Top Five Timewasters

A week or so ago, I posted my top five productivity enhancers for when I am feeling the need for a major boost to hit that rapidly approaching deadline or kick out yet another round of queries to my favorite editors. Now I present my favorite time-killers– those web sites I visit when I need a mental break from the writing game. Beware, these sites WILL sap valuable time from your day and are too much fun not to explore in depth. The way I see it, the time I spend on these sites is the time I would spend in the car doing a commute if I was slaving away in an office somewhere. It all balances out, right? 

5. Snarg.net. There is no way to describe this website at all. It’s been on the web so long–possibly a decade now–that I take it for granted. This is one of the few pure art sites online. There are no explanations, no real indications on how to properly use or access the info on the page. You have to figure things out for yourself and try to draw relationships between what you see and what you click-if you can. Sometimes crude, often baffling, always intriguing. A true zen puzzle.

4. Charles and Marie is chock full of a lot of great stuff including my favorite, the On/Off Mug. If I had more cash, Charles and Marie would get a decent chunk of it. I manage to lose time searching through this stuff, and it pays to be a savvy shopper here–they often deal with unique small businesses that run out of their popular products before they can make more!

3.  Phaidon publishes art books, photo collections, monographs, and much more. Phaidon is a sort of holy grail publishing house in both senses of the word. If I buy a Phaidon I know I’ve gotten something truly special, and I would give my right arm to get five minutes of a Phaidon editor’s time with my own portfolio. If you love art, architecture, travel photography or anything else in the visual arts category, you know Phaidon. I like to browse their extensive catalog, online window shopping for the art lover who never has enough coffee table for the coffee table books.

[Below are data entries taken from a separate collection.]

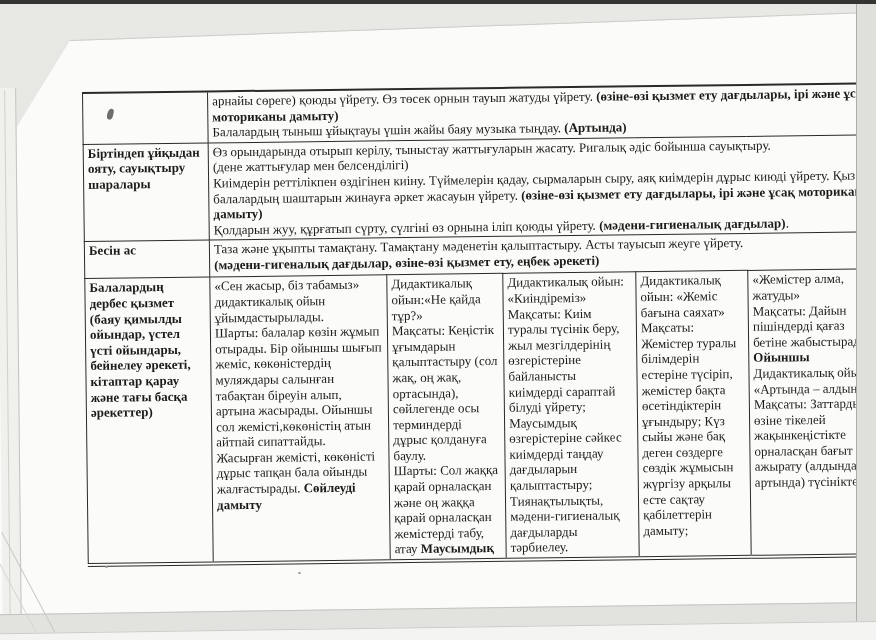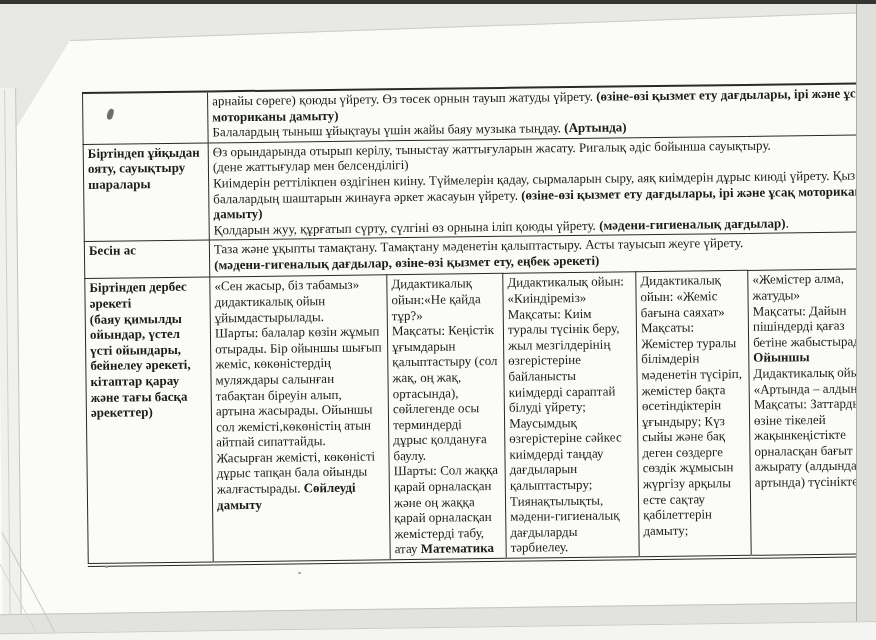"Біртіндеп дербес әрекеті" span { text: Біртіндеп дербес әрекеті -> Балалардың дербес қызмет }
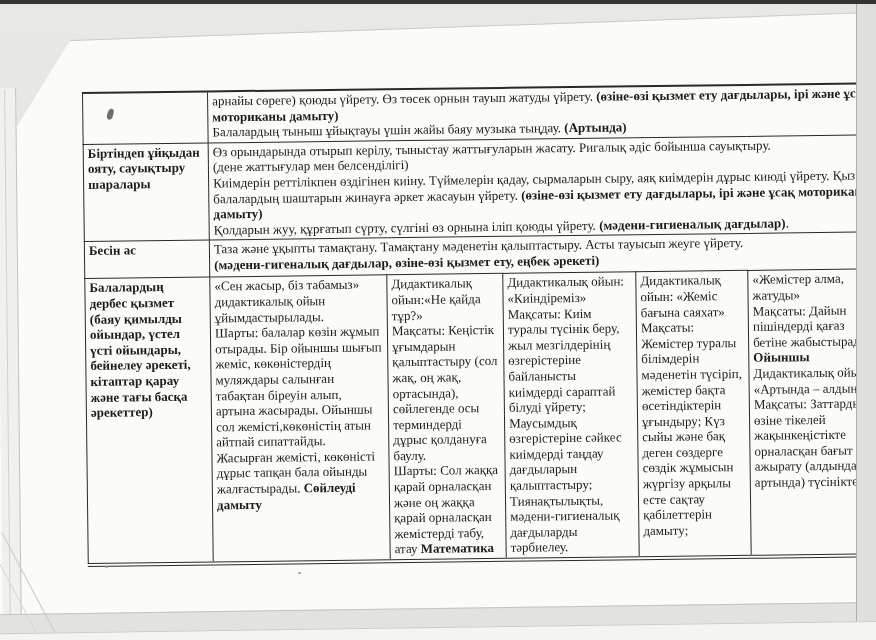"Мақсаты: Жемістер туралы білімдерін" span { text: мәденетін -> естеріне }
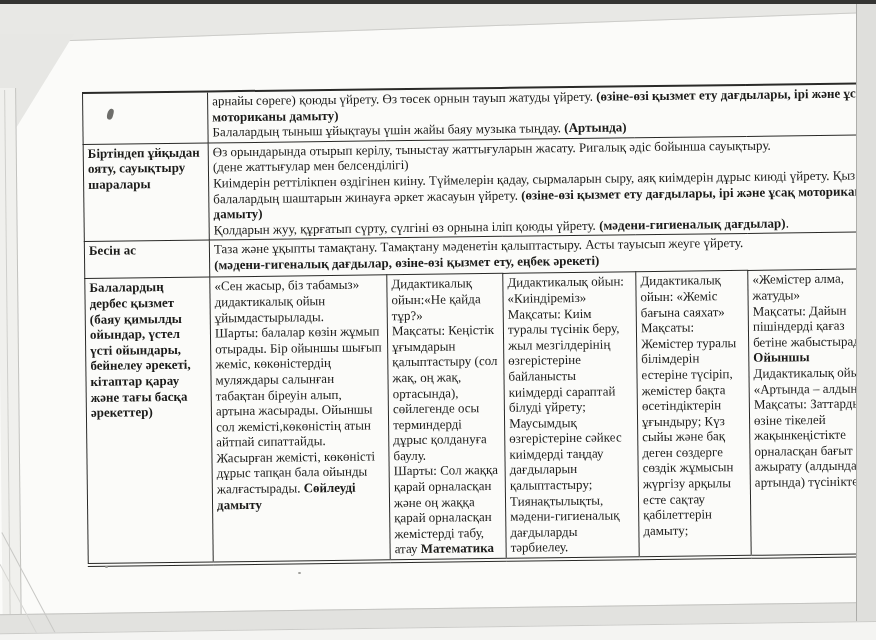"Математика" b { text: Математика -> Маусымдық }
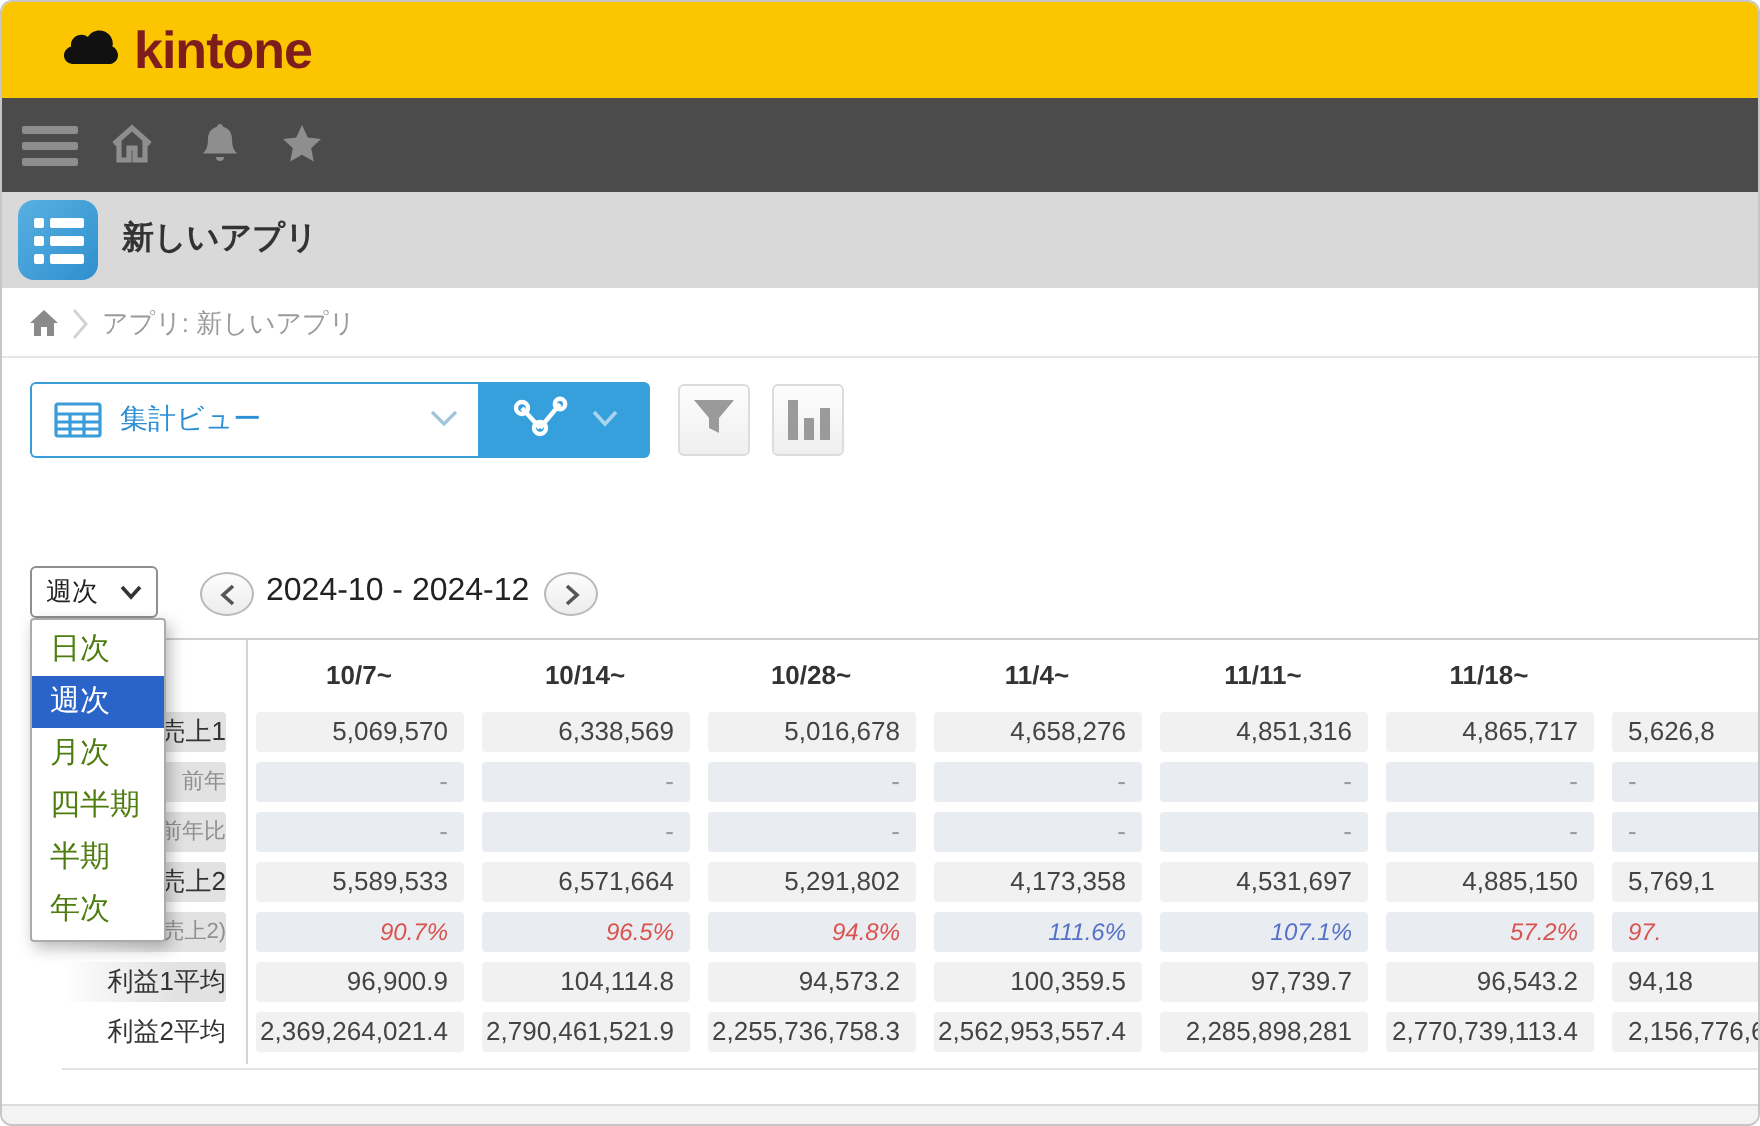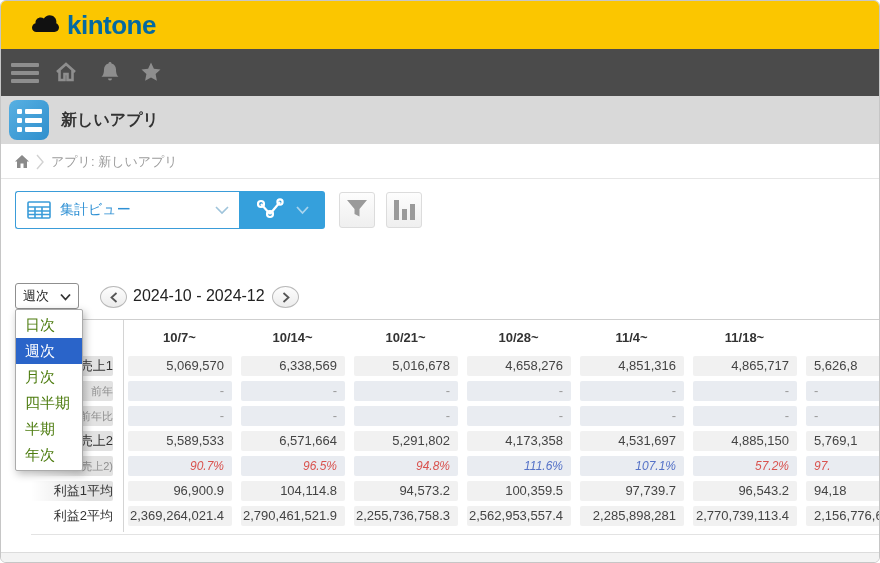"kintone" .logo-text { color: #0369a1 -> #7f1d1d }
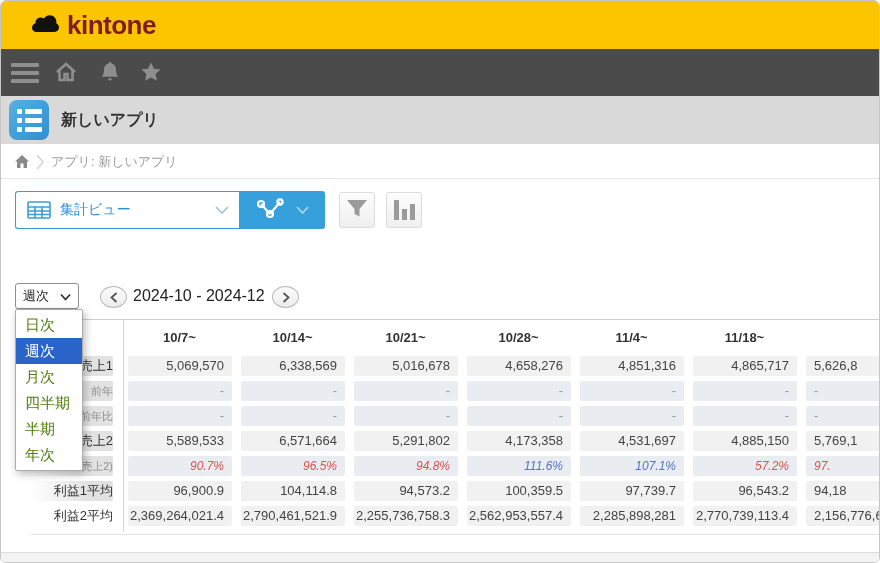"10/21~" div.th { html: <div>10/21~</div> -> none }
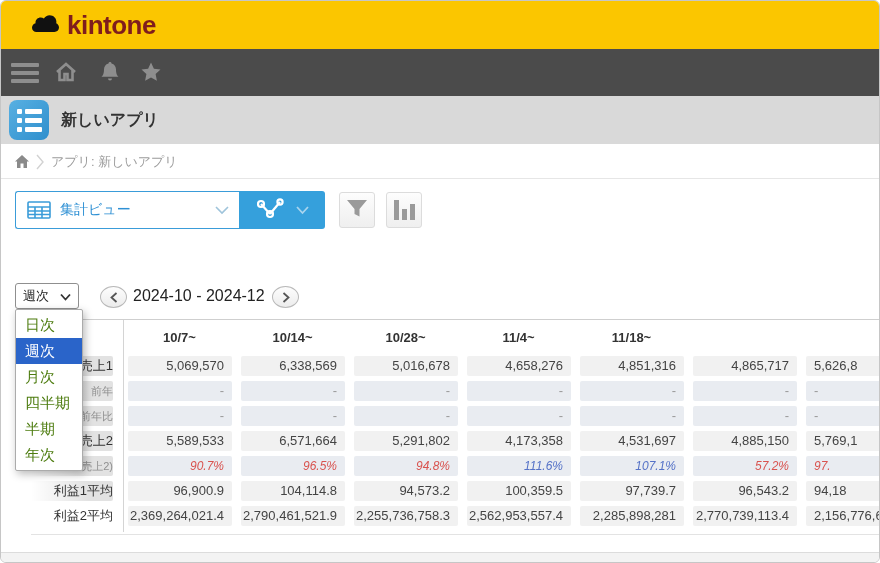"11/11~" div.th { html: none -> <div>11/11~</div> }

2. Pampelmoose.com. I’ve ranted about Dave Allen’s blog in this space before, but it bears repeating. Music industry news, commentary and criticism, plus a bit of the old snark thrown in for good measure in just the right amount. I get my music fix here on several levels and have found plenty of new sounds to please these jaded old ears. If it weren’t for quality music blogs like this, I’d probably share the sentiments of an editor of Slash Magazine interviewed back in the late 70s in the Penelope Spheeris epic, Decline of Western Civilization; “I think I’ve been through one too many youth movements.” Thanks, Dave, for insisting there will always be great stuff recorded and performed somewhere.

1. Neil Gaiman’s Journal. I have only read a single Neil Gaiman title–American Gods.  But DAMN, what a read! Great stuff, and the journal is fun to read because he’s on the other end of the writing game. Fiction has always tempted me, but it’s tough to make it pay unless you’ve got time to develop a following like Gaiman has, or Chuck Palahniuk’s or even Irvine Welsh. All great writers and all talented multi-taskers. Me, I don’t have the time to spare at present, or I’d be scribbling a bunch of twisted tales. Ahh, pragmatism. Still, I can live vicariously through Gaiman, thanks very much! Highly recommended.

That’s not all, but that will certainly tie you up for quite some time. Good luck getting back to work after this, folks.